Shelby overlay district would devalue land, limit economic development

Posted 21 September 2016 at 10:20 pm


We have a few landowners in Orleans County that are trying to block what other landowners can do with their property. These landowners have friends on the Shelby Town Board who have aligned with them.

New York State didn’t think that these landowners’ views out their back doors, or the possible devaluation of their land, were grounds for refusing to issue a permit for a quarry.

The next thing these landowners and The Shelby Town Board tried to say was that the quarry would hurt the wildlife on the Iroquois Wildlife Refuge. This refuge is in Genesee and Orleans counties.

Some of the evidence the Town Board presented to the DEC was from a local wildlife rehabilitator. The New York State Department of Environmental Conservation and an Administrative Law Judge appointed by the DEC ruled “no issues exist for adjudication.

This decision was made after a very prestigious firm of environmentalists and scientists presented a study that refuted what our local rehabilitator presented.

After the DEC ruled against the Shelby Town Board, they are now trying, with the LL2 law, to stop the quarry. To this goal they are trying to limit what the landowners who own thousands of acres of land that borders the “refuge can do with their land. They are trying, with this “overlay district”, to make it seem that they are trying to help the “refuge” protect the wildlife.

If the State or Federal Government felt they needed an “overlay district” they would have bought or used their eminent domain law to establish an “overlay district”.  This LL2 law is just another way the Shelby Town Board is trying to dictate what taxpayers can do with their land.

The Board doesn’t care if this law is detrimental to landowners and will stop future businesses and jobs from coming into the Town of Shelby.

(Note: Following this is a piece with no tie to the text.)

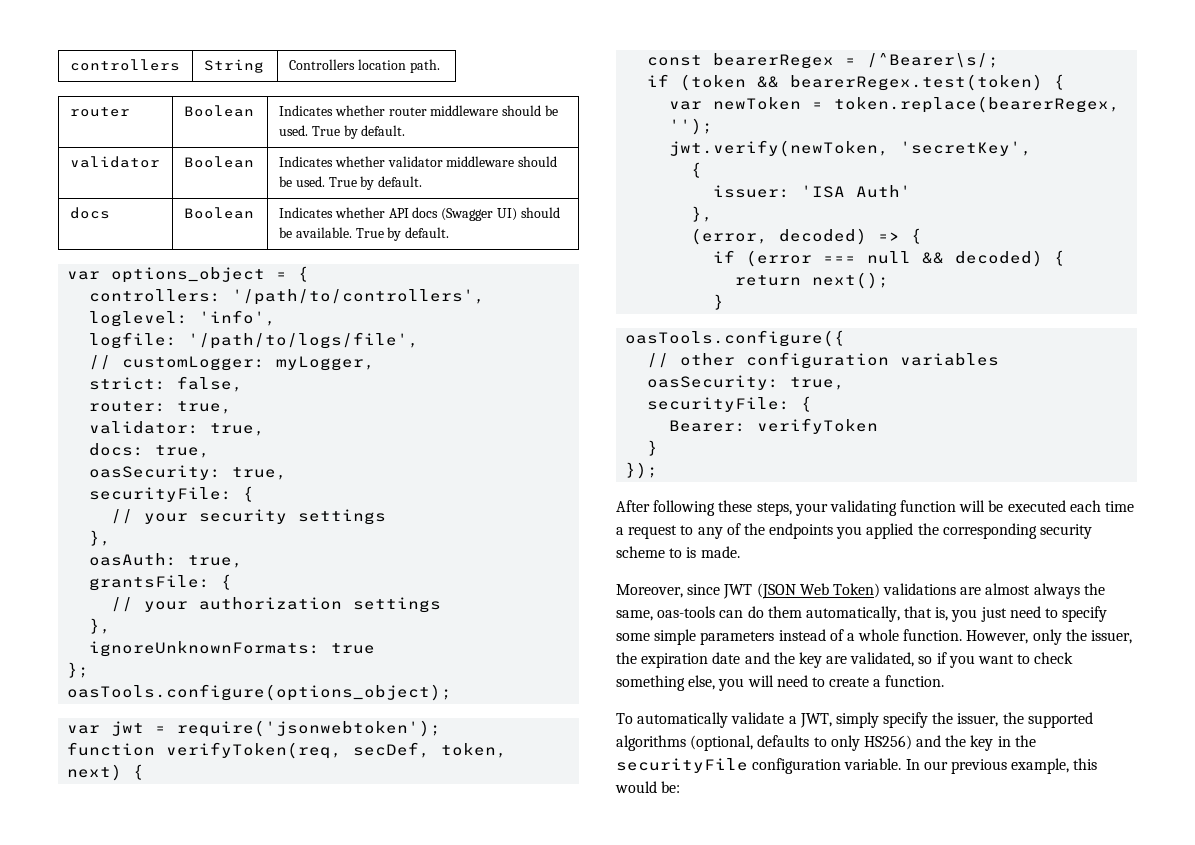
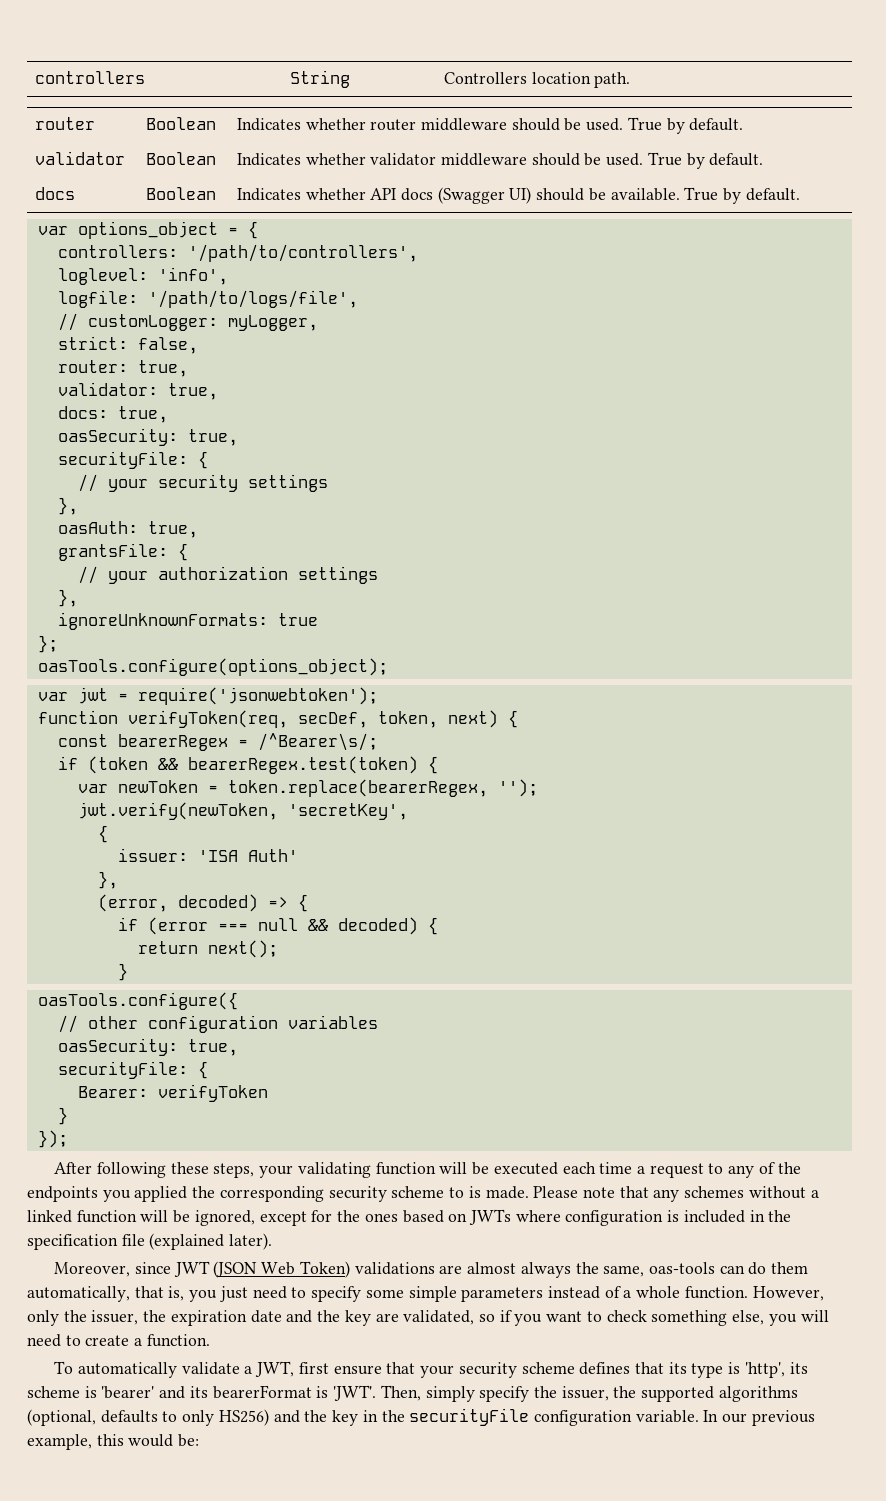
+ Please note that any schemes without a linked function will be ignored, except for the ones based on JWTs where configuration is included in the specification file (explained later).
- To automatically validate a JWT, simply specify the issuer, the supported algorithms (optional, defaults to only HS256) and the key in the securityFile configuration variable.
+ To automatically validate a JWT, first ensure that your security scheme defines that its type is 'http', its scheme is 'bearer' and its bearerFormat is 'JWT'. Then, simply specify the issuer, the supported algorithms (optional, defaults to only HS256) and the key in the securityFile configuration variable.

They don’t care if future businesses and jobs would lessen the high tax burden that we are currently paying. They don’t care about the cost of lawsuits that I’m sure will follow.

I’d like to know just how many thousands of our tax dollars the Town of Shelby has already spent to stop this quarry and set up this “overlay district”.

Isn’t it funny that the taxpayers that own land in the “overlay district” are paying the costs of limiting what they can do with their land?

I hope the voters in the next election for the Shelby Town Board members reflects what the voters think about what the current board members are trying to do.